Distintos analistas internacionales han hecho una reflexión que debe sacudir conciencias. México y Estados Unidos han sido capaces —en dos ocasiones— de negociar complejísimos tratados de libre comercio para integrar minuciosamente sus economías, pero no han sido capaces de construir una verdadera estrategia, detallada y ganadora, de combate al narcotráfico, el consumo de drogas y el contrabando de armas.

Somos socios para mejorar los balances de empresas, la contabilidad de empleos y el cobro de impuestos, pero nunca hemos decidido ser socios—al menos no con una minuciosidad comercial—para salvar vidas de jóvenes, erradicar adicciones y proteger a nuestras comunidades de una violencia metastásica.

Existen mesas especializadas para discutir y armonizar normas laborales, el origen de partes automotrices o el material genético de productos agrícolas. Sin embargo, en un tema que desgarra a nuestras sociedades con balas, sangre, envenenamientos y sobredosis, no hacemos nada serio, algo inentendible para dos naciones que llevan 29 años en una asociación creciente.

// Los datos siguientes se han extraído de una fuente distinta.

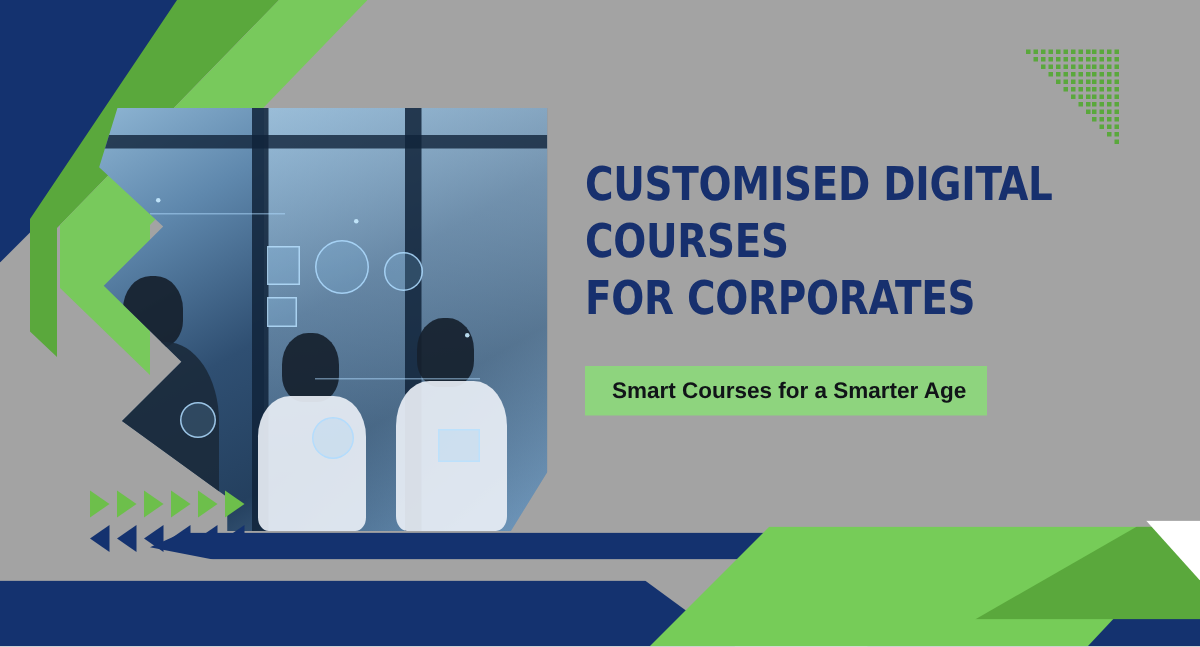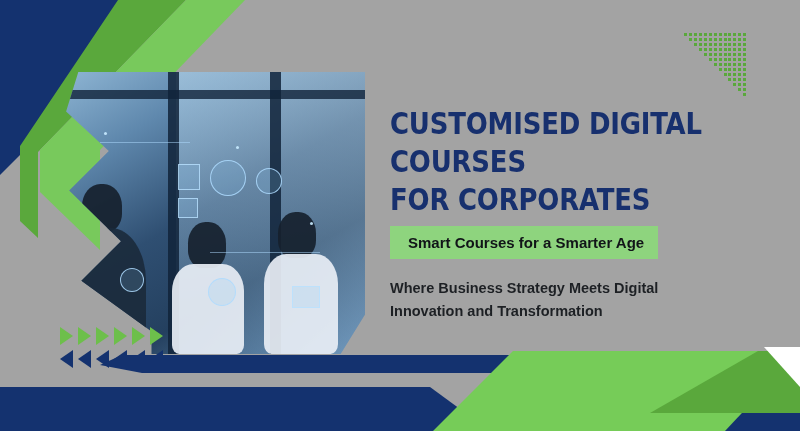"Smart Courses for a Smarter" .tagline-wrap { margin-top: 8px -> 26px }
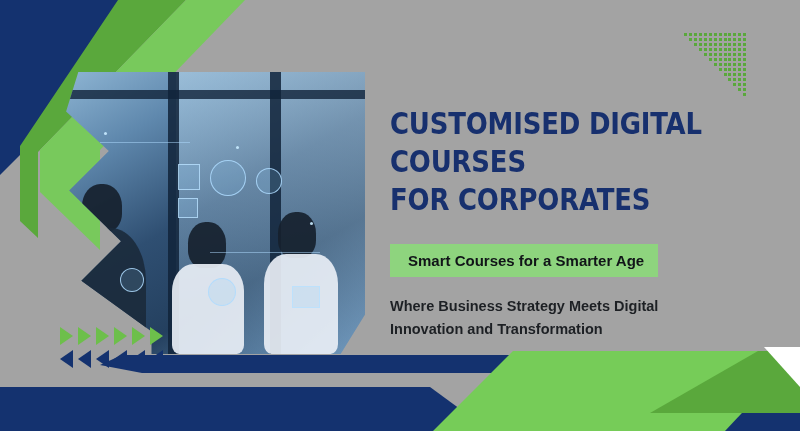"Where Business Strategy Meets Digital" p.subcopy { html: <p> <span>Where Business Strategy Meets Digital</span> <span>Innovation and Transformation</span> </p> -> none }
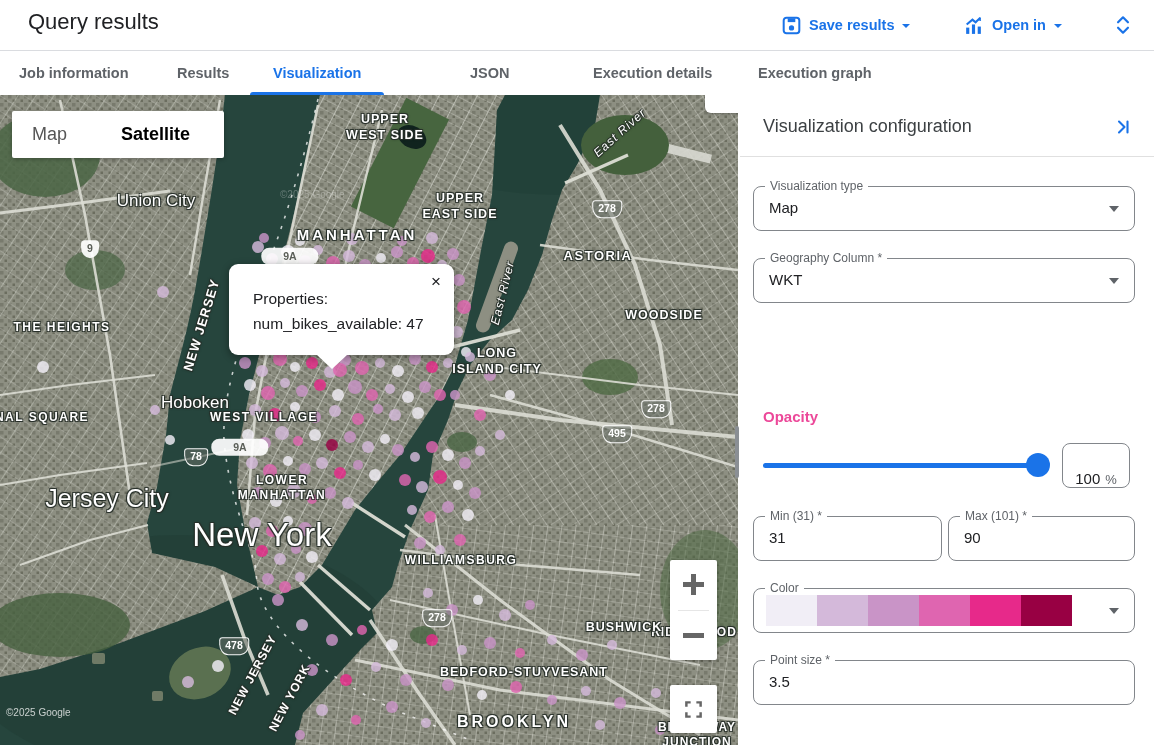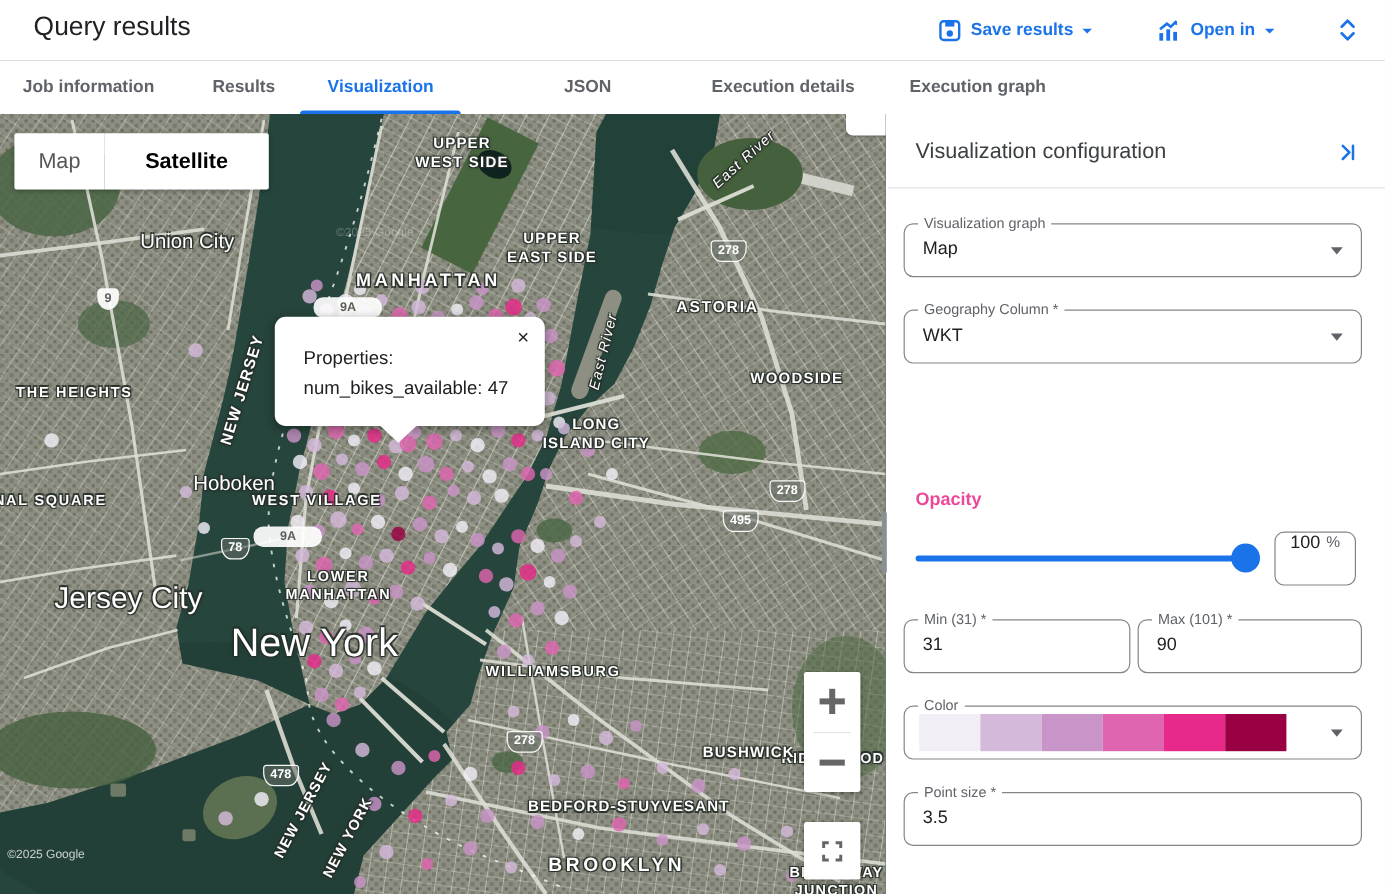"Visualization graph" span.flabel { text: graph -> type }
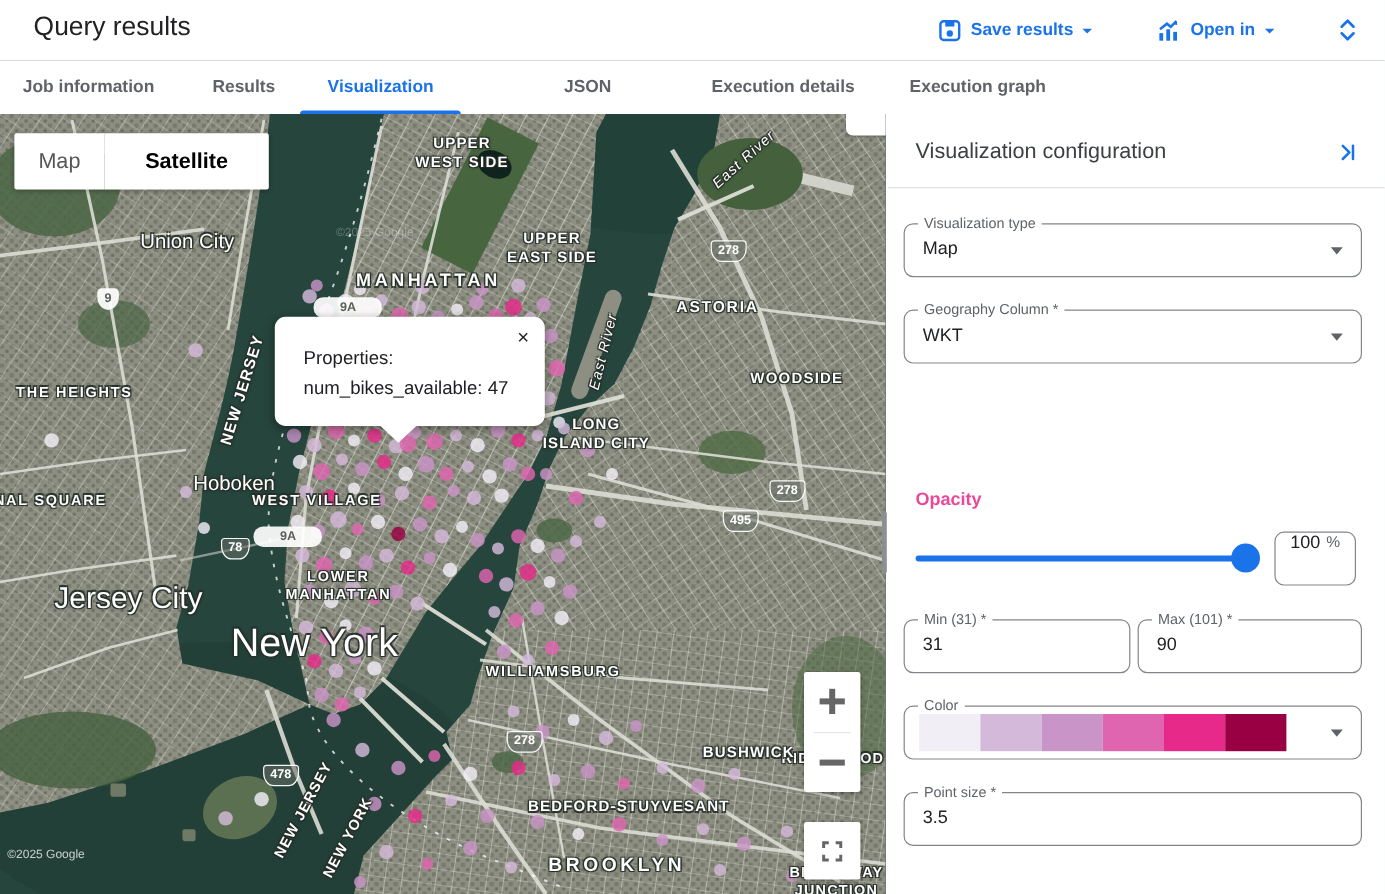"100" #opacity-box { align-items: flex-start -> flex-end }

Por razones históricas o decisiones a veces inescrutables de políticos de ambos lados del Río Bravo, el asunto que más preocupa a millones de mexicanos y norteamericanos no está en la agenda de trabajo de dos socios que en el 2022 intercambiaron casi 800 mil millones de dólares —cifra superior al PIB de países como Polonia, Argentina o Suecia, entre otros—.

Es tiempo de que los ciudadanos saquen a los políticos de ese absurdo. Existen en México y Estados Unidos innumerables y muy serias ONG, think tanks, asociaciones civiles y colectivos que deben empezar a construir los nexos ciudadanos bilaterales que hagan a los políticos actuar. Es tiempo de que los ciudadanos empiecen a dar forma a un TLC o un T-MEC en materia de combate a las drogas y las distintas estelas de destrucción que dejan en ambos países.

Si la ciudadanía y las ONG tejen puentes bilaterales que unan a madres, padres, hermanos, amigos y seres queridos que quieran poner un alto a la muerte y a la violencia, la prensa, las redes sociales y eventualmente los gobiernos y los legisladores—en el Senado, que es la instancia de la política exterior para México y Estados Unidos—tendrán que escucharlos y construir políticas puntuales. Aquellos políticos que ignoren estos esfuerzos deberán hacerlo bajo su propio riesgo político y electoral.

El tráfico de fentanilo y la tormenta de descalificaciones entre políticos que se ha desatado en las últimas semanas, ha demostrado que nuestros gobiernos—los que sí pueden ponerse de acuerdo en materias como comercio digital, propiedad intelectual y agricultura—no han podido o no han querido solucionar este cáncer que destruye familias.

Ciudadanizar la toma de decisiones debe empezar a tener significados reales más allá de lo electoral. Uno de ellos debe ser reconocer los espacios en los que los políticos han fallado y necesitan que la solución venga de los ciudadanos y su trabajo activo.

En ambos lados de la frontera, la sociedad civil tiene que dar los primeros pasos de una nueva política pública binacional en materia de tráfico de drogas. Así no sólo se transformaría la vida de comunidades y familias enteras, también veríamos surgir una forma de gobierno superior para hacer frente a los problemas globales del siglo XXI; problemas que—está claro—los políticos no pueden solucionar solos. Ahí está el reto y la convocatoria, la súplica y la oportunidad.